The term wardriving was coined by American security expert Peter Shipley about 10 years ago, and refers to the practice of driving around looking for wireless networks.

Mr Shipley was the first to do this with dedicated software and a GPS. He released the information he discovered about San Francisco's wireless networks on his website, saying he wanted people to realise security was an issue.

For other wardrivers, the increasing popularity of home wireless networks was an opportunity to get online access without paying for it.

Not long after the wardriving trend swept the world, British information architect Matt Jones developed a code known as "warchalking", which asked wardrivers to draw symbols in chalk on walls or footpaths to indicate that networks were nearby.

Mr Jones "envisioned the marks as a modern version of the hobo sign language used by low-tech kings of the road to alert each other to shelter, food and potential trouble", according to technology magazine Wired.

Even as warchalking was covered widely in the media, few wireless enthusiasts took up the practice.

Commentators say wardriving too has declined in popularity in recent years, as wireless zones designed for public use became more widespread.

Brisbane software engineer Adam Swift says he went on a "wardrive" several years ago with a friend, "for the hell of it".

"He just happened to have a laptop, we said 'hey we're bored, let's go around and have a look at what's available,'" he said.

"I think ostensibly what people say is that they are doing it for interest's sake, just to say, 'look what's available here, this person's got this piece of hardware.'

"But that's just the surface of it... I suspect there are members of the [wardriving] community who actually go into each of those networks and see what is available."


Security
Mr Swift says users are mistaken if they believe their internet is secure because they have the most basic level of encryption set up.

He says between 20 and 30 per cent of wireless networks are not secured at all, and many others have security that is easily sidestepped.

"WEP can be cracked in a minute," he said.

"Anyone who knows the smallest amount about it knows there are tools you can download off the internet and guides.

"You don't have to know anything about encryption at all [to break WEP encryption]."

He says basic encryption can appear as a challenge, depending on the motivations of each wardriver.

"People get a kick out of being where they're not supposed to be and how far they go with that depends entirely on what class of hacker they fall into," he said.

"If you're a so-called 'white hat' you probably claim you're doing it for the benefit of the community, or you're doing it just for interest's sake and you would never dare touch anything that would get you in trouble.

"Or you're a black hat and you're doing it for malicious purposes, trying to steal people's bank account details, trying to destroy their computers and such."

Dr Suzor says when it comes to accessing wireless connections without permission, it is not as simple as saying it is always good or always bad.

"If you're not keen to have people using your access, you should definitely secure it," he said.

"The biggest problem that people are unaware of is that out of the box most wireless networks are not secure at all.
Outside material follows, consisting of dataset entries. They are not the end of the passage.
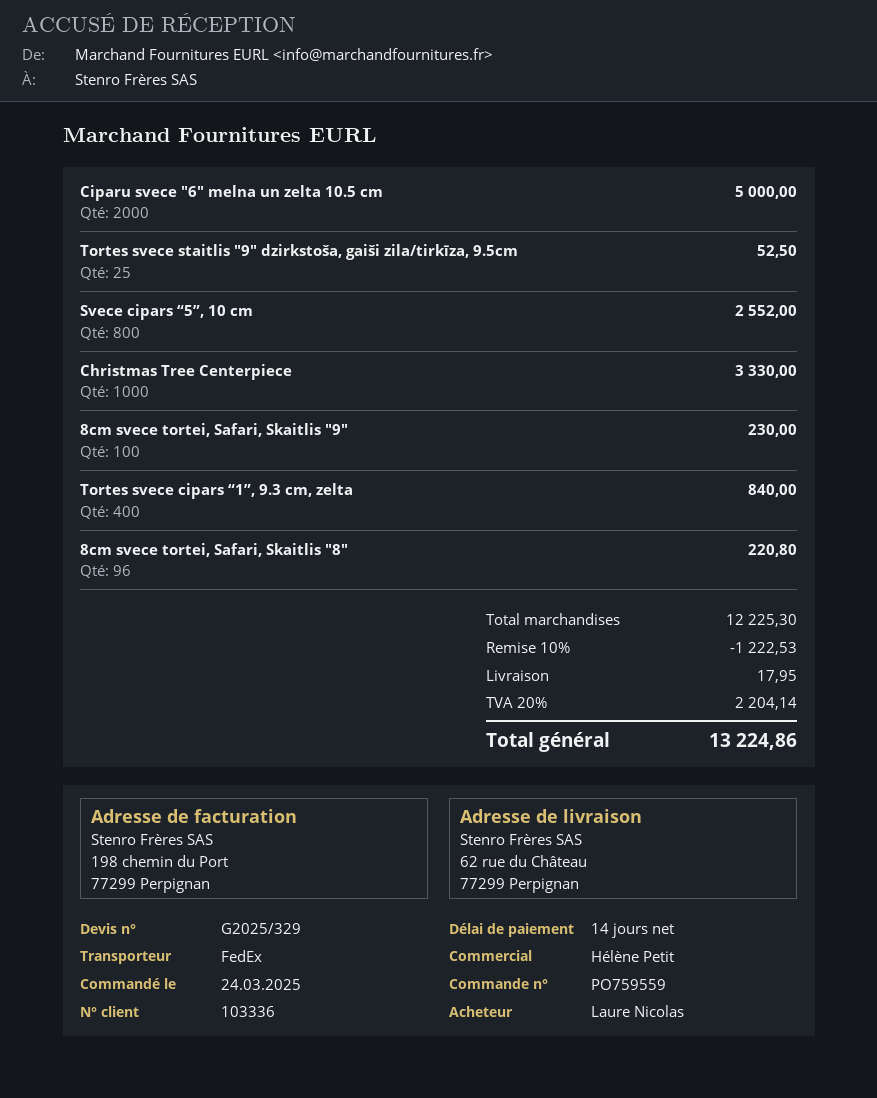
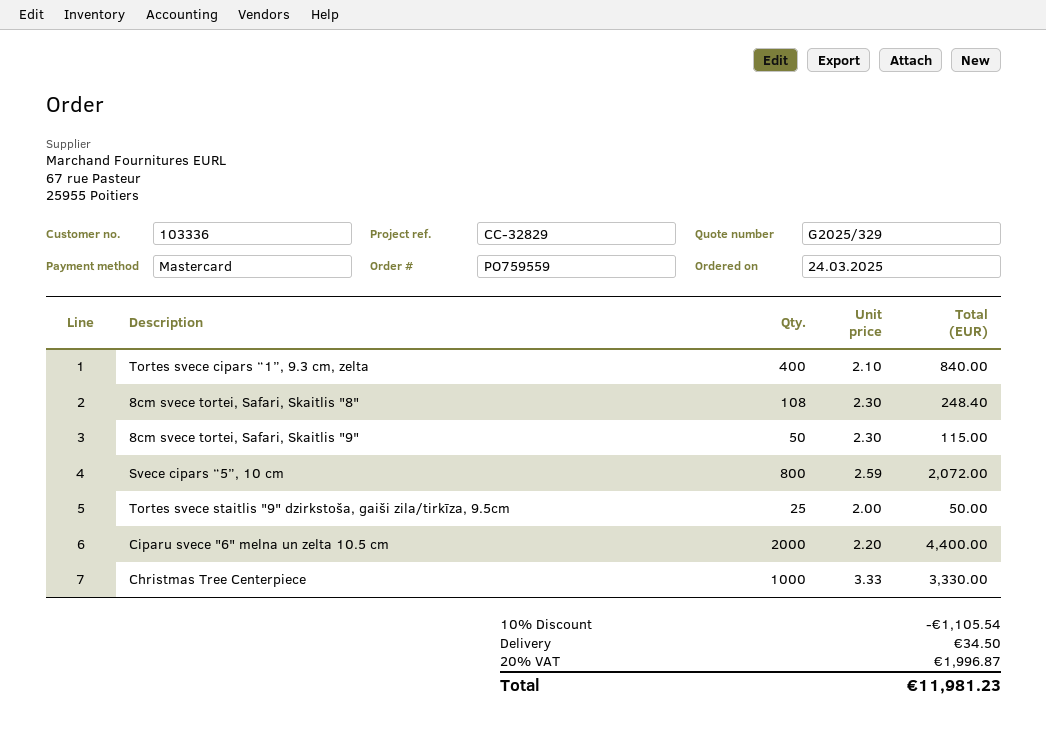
Ciparu svece "6" melna un zelta 10.5 cm: 2000 for 5000.00 -> 2000 for 4400.00
Tortes svece staitlis "9" dzirkstoša, gaiši zila/tirkīza, 9.5cm: 25 for 52.50 -> 25 for 50.00
Svece cipars “5”, 10 cm: 800 for 2552.00 -> 800 for 2072.00
8cm svece tortei, Safari, Skaitlis "9": 100 for 230.00 -> 50 for 115.00
8cm svece tortei, Safari, Skaitlis "8": 96 for 220.80 -> 108 for 248.40
discount: 10% = 1222.53 -> 10% = 1105.54
shipping: 17.95 -> 34.50
tax: 20% = 2204.14 -> 20% = 1996.87
total: 13224.86 -> 11981.23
They're broadcasting every communication over the network in plain text to anyone who wants to listen.

"The easiest way to fix this to go onto your wireless router and change your security settings to encrypt all of that data using what's known as WPA or WPA2, which is a relatively secure encryption mechanism to secure your network."
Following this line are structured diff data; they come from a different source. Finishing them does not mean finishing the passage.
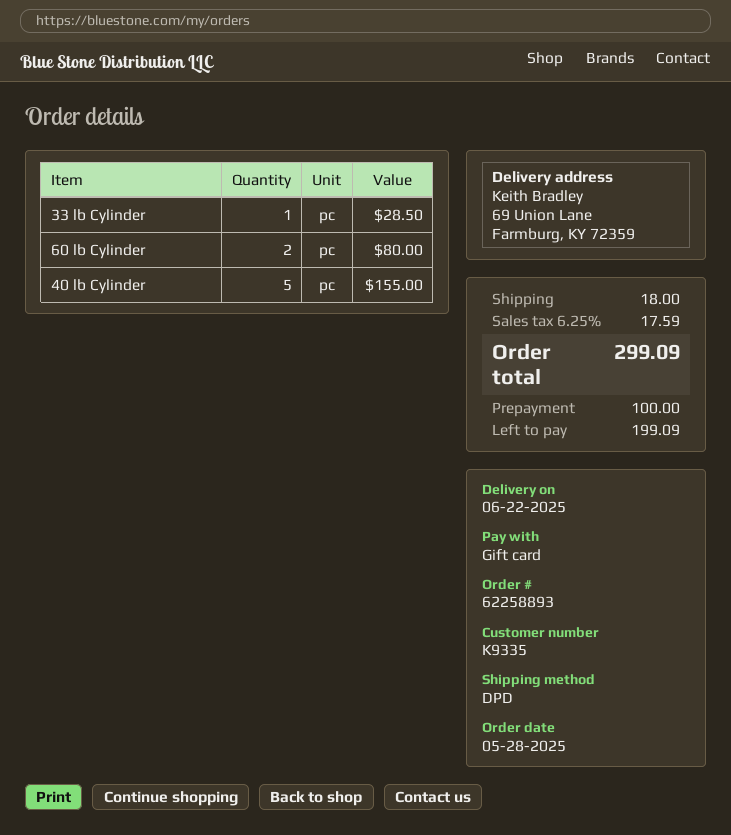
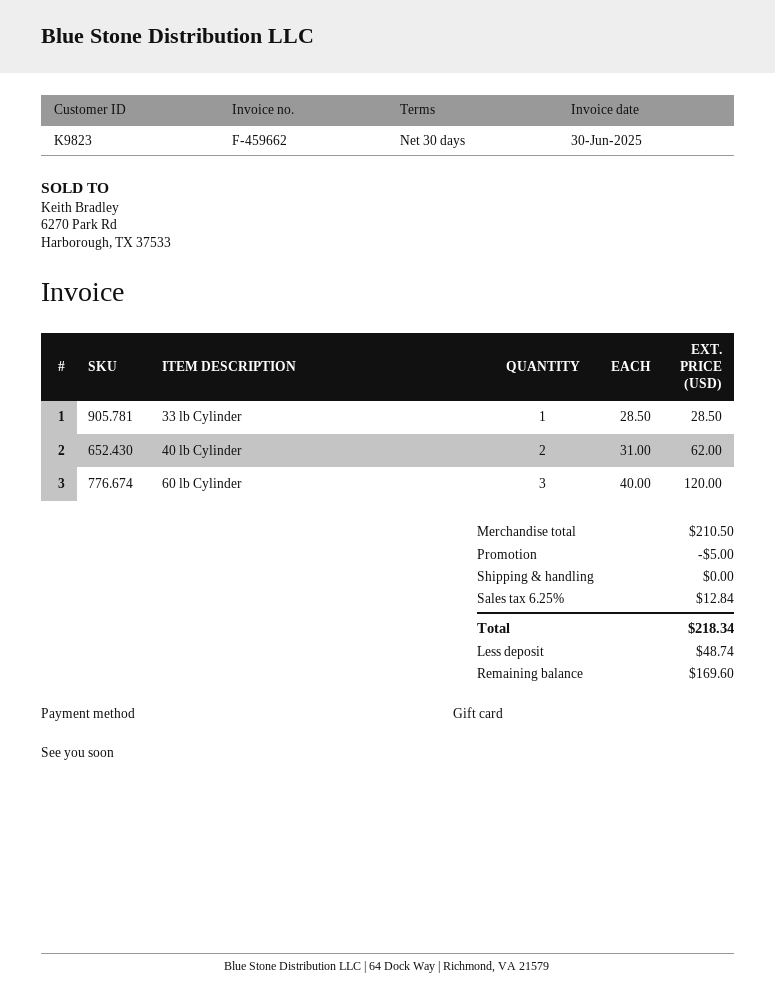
customer number: K9335 -> K9823
60 lb Cylinder: 2 for 80.00 -> 3 for 120.00
40 lb Cylinder: 5 for 155.00 -> 2 for 62.00
discount: none -> 5.00
shipping: 18.00 -> 0.00
tax: 6.25% = 17.59 -> 6.25% = 12.84
total: 299.09 -> 218.34
deposit: 100.00 -> 48.74
balance: 199.09 -> 169.60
He says encrypting network traffic accomplishes two things: it prevents people from downloading data that counts against that user's quota, as well as stopping them from eavesdropping on the user's activity.
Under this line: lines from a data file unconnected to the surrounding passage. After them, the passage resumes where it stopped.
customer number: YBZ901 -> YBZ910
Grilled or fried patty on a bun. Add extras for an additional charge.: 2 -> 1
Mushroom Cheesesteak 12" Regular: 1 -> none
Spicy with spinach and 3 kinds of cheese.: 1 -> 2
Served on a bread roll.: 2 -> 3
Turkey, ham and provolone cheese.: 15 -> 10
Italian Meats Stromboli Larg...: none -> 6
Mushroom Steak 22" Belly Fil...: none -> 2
"In Australia most of us live on data-cap plans, so we're fairly careful about how much quota we use when we're downloading on the internet," he said.

"More important is the potential for interception. If your wireless connection is not encrypted, then all of your communications online are passing through in a format that can be picked up by anyone else: the websites you visit, the phone calls you make online, and everything else you do online can be read by anyone in the range of your network."